Because I’m a glutton for punishment (or perhaps just a glutton), I made the another recipe suggestion, lune with butter and sage, for this month’s ReadCookEat book club theme. The lune is basically homemade squash ravioli. The recipe initially calls for a pumpkin filling, but says that butternut or acorn squash are also acceptable. I chose to use butternut squash – the sugar pie pumpkins are not in season yet. When I looked at the recipe, I noticed that there was something missing – a recipe for the pasta itself. After some searching, I found it in the archives under the recipe for the asparagus ricotta ravioli. But I decided go with Buford’s suggestions in Heat instead.
I used three eggs and five yolks for one pound of flour (Buford says to use eight yolks, but I only had five) plus a little olive oil, instead of the four whole eggs suggested in the online recipe. It’s been a while, but I’ve made pasta at home before, and there are a few things that I’ve learned. I don’t have the ability yet to mix to eggs into the mound of flour on the countertop without compromising the integrity of the well. I can’t abide the idea of leaving a raw egg crust for any amount of time on my marble board, so I make the well in the flour while it’s in a bowl before turning it out to knead. It works out just fine.
When you knead, like kneading bread, put your back into it. It’ll save your arms. I know of friends who have rolled out their pasta by hand. I’m not that good – I just use a pasta roller. I mean, what can you expect? If it’s good enough for Mario, it’s good enough for me.
Rolling out the dough takes a bit of space. My kitchen is tiny, so I do it at the table. Also, the first time I made pasta by hand, I somehow thought that you were supposed to roll it though each of the 9 thickness settings (okay, maybe I was um, a little inebrieted). You don’t have to. Now I just roll it through the odd numbered settings. Also, make sure you guide the dough into the roller, and “catch” it as it comes out so that it won’t stretch out.
If you’re using some kind of cutout to punch out shapes, punch the dough out against a wooden board. Because the dough develops plenty of gluten from all the kneading and is rolled out quite thin, it gets pretty elastic-ky, so it can be tricky to punch out. I find that the sponginess of a wooden board is easier to work with than marble. Cutting the pasta into neat squares with a pizza wheel and a ruler instead just might save you some grief.
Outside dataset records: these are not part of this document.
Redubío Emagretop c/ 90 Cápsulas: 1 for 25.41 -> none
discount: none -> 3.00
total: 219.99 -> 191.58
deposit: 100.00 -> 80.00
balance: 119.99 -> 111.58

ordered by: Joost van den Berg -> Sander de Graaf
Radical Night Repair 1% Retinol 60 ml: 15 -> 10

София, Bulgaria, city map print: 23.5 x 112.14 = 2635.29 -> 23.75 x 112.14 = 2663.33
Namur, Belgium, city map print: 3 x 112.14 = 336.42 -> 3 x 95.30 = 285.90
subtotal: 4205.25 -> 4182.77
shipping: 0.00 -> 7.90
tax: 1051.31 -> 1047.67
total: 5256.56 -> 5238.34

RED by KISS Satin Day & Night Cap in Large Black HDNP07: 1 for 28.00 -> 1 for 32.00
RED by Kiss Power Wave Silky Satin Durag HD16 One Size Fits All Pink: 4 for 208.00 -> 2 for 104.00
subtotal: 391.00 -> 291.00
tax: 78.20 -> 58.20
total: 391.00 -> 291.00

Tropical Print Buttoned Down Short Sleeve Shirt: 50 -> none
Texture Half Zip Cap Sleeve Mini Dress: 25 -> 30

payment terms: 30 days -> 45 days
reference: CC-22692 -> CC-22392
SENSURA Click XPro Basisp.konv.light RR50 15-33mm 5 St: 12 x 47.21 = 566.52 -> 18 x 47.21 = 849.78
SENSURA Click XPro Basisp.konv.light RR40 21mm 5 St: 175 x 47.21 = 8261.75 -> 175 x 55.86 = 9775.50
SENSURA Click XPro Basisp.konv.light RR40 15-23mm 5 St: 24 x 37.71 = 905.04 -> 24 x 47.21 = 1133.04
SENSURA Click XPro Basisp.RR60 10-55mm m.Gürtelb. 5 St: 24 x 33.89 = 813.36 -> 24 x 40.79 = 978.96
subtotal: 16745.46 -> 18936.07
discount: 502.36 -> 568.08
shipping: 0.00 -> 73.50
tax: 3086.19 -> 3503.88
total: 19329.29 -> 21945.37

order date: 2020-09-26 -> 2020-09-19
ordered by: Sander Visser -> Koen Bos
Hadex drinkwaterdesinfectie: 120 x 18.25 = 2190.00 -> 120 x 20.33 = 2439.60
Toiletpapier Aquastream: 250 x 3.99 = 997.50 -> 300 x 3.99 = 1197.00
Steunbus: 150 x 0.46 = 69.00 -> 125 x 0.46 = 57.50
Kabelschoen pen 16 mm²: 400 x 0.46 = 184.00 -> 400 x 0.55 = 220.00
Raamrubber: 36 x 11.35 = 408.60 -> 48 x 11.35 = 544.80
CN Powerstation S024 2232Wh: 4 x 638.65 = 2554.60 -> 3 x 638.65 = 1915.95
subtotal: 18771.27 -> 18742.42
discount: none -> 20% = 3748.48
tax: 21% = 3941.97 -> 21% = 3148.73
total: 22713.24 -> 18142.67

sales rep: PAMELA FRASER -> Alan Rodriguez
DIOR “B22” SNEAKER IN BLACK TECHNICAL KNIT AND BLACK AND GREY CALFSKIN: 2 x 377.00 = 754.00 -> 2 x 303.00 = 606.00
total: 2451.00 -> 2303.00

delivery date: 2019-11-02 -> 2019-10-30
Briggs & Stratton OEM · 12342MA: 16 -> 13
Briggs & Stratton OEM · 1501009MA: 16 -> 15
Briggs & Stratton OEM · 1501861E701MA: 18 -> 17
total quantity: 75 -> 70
Per the recipe’s direction, I roasted the squash for the filling at 350 degrees for 35 minutes. It didn’t seem soft enough, so I let it roast for another 15 minutes. At this point, it seemed okay, but still not as soft as squash I’ve roasted in the past. I think that next time, I’ll roast it longer at a higher heat. I mashed it with a potato masher, and briefly considered putting it through the food processor, but decided to just let it be. I mixed with the cheese, nutmeg and balsamic, then piped it onto the cutouts. I’m not sure if I didn’t use enough filling per pasta, but I piped approximately 60 lune… the recipe says it makes 40. Previous experience has taught me that when sealing the pasta, you need to push out the air. Bubbles caught within the filling will expand when heated, which make your pasta fall apart. I was also worried that the seal wouldn’t “take”; instead of using water to seal the edges together (like when I make wontons or pot stickers), I was just pressing the pasta together. Also, because the filling was so wet, I kept having to dust the pasta with flour and turn them in order to prevent sticking. Amazingly, when I slid the pasta into the boiling water, none of them split! I’m not sure how that happened, but I was pretty happy with the results. The sauce doesn’t get any simpler – I ‘ll just add that you should be careful when adding the pasta water to the butter, itt’ll sizzle and splash something fierce! Also, be careful when grating the amaretti cookie over the pasta – it’s a lot more brittle than cheese and the whole thing will implode within your fingers if you treat it as such.
When I make pasta, I usually don’t make ravioli. Making the cutouts leaves a lot of scraps, and after all that kneading and rolling, I can’t bear to waste them (agnolotti wastes less), so I froze them all. I came home late tonight with a sack of my officemate’s homegrown heirloom tomatoes, so instead of picking up takeout, I threw it all together with some basil, parsley and parmagiano reggiano in what I have called a deconstructed pasta dish. Not pretty, but you can’t beat the ingredients.